In the meantime, he’s been busy with another project: installing sensors to more than a dozen of the country’s busiest and most important bridges, including the Confederation Bridge in the east, the Taylor Bridge in Manitoba, and the Safe Bridge in British Columbia, a major logging route. The fibre optic sensors are affixed inside and onto the bridge and measure the strain it experiences. That information is then transmitted via fibre optic cables in real time over the Internet to a computer in Banthia’s office. “If there’s an earthquake tomorrow, I would know exactly how the bridge performed,” he says, or “if there has been a problem with a retrofit or if indeed there is a failure in the bridge as a result of a very heavy truck that just went on board, I will be able to tell that.”
In the future, Banthia imagines these sensors being incorporated into every new major concrete construction as a way of helping inspectors and engineers know exactly the state of any piece of infrastructure—a big challenge today. Current techniques are “very rudimentary,” he says. “Somebody goes and they tap it with a hammer and they try to hear a voice as to what kind of reflected acoustic pulse they get.” The same day the Concorde overpass collapsed, a transport road patroller had been out. “That tells you everything about our condition assessment techniques at the moment,” says Banthia.
For Richard Brachman, a professor at Queen’s University, the most overlooked component of infrastructure is what lies beneath our roads and buildings: the pipes that carry our water, sewage and gas. “Buried and forgotten,” he says. “When people turn on the faucet to brush their teeth in the morning no one is thinking about the pipe that brought you the water. You only think about the pipe when there’s a leak at the surface or there’s a leak underground that’s led to the development of a sinkhole.”
But engineers, contractors and a growing number of municipalities have been heeding new ways of fixing old pipes, especially using “trenchless technology.” Rather than ripping up the road, where possible a hole is drilled down and then along horizontally to install a new pipe, or to pull a liner through a pipe for reinforcement; alternatively, a metal tool can be dragged inside a pipe, bursting it and moving fragments out of the way while a new pipe is pulled through in its place.

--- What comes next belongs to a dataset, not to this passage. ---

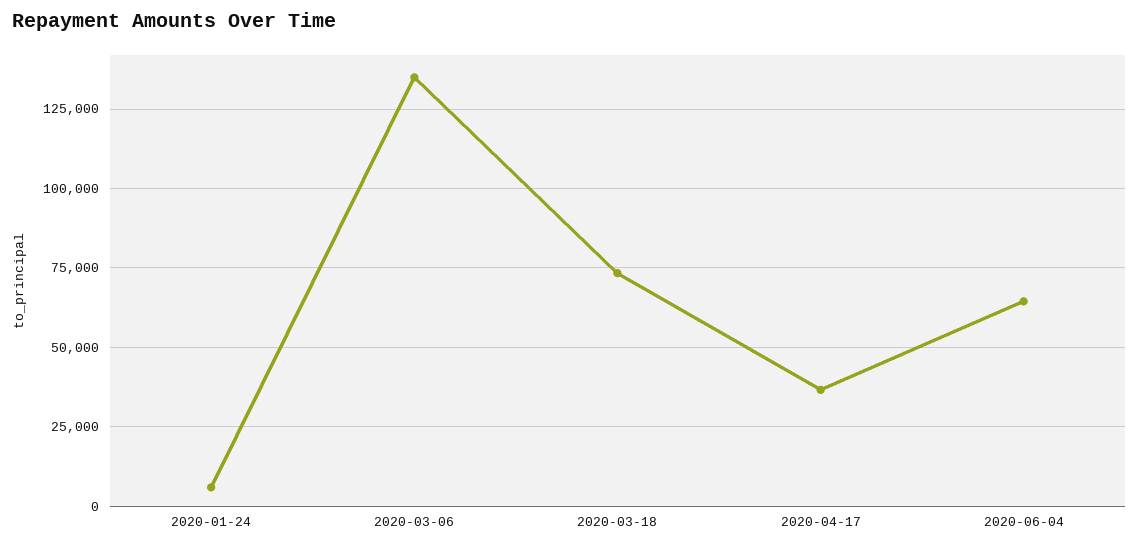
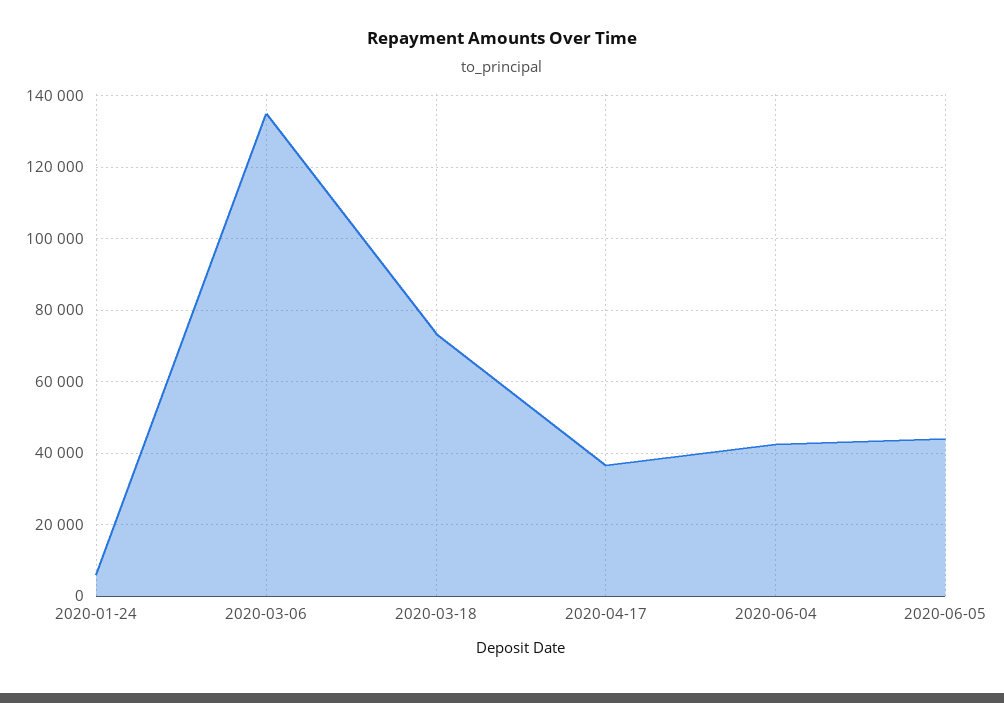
2020-06-04: 65000 -> 42000
2020-06-05: none -> 44000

While all of these innovations are promising, that it’s taken so long for municipalities and developers to appreciate the need for longer-lasting buildings, bridges and underground pipes is disheartening, says Banthia, pointing to ancient structures such as the Parthenon, which are still blissfully standing. “As we are moving along the time axis, our structures are lasting less and less. Imagine that. That’s a serious indictment of us. We have a disposable mentality on our infrastructure,” he says.
Going forward, Banthia believes the focus should be on building structures that last more than 100 years, establishing better condition assessment tools and techniques, and developing more durable materials with a minimum carbon footprint. “If you can get that, then I think you have really solved the problem.” Canada, it seems, is on its way. But the road won’t be smooth.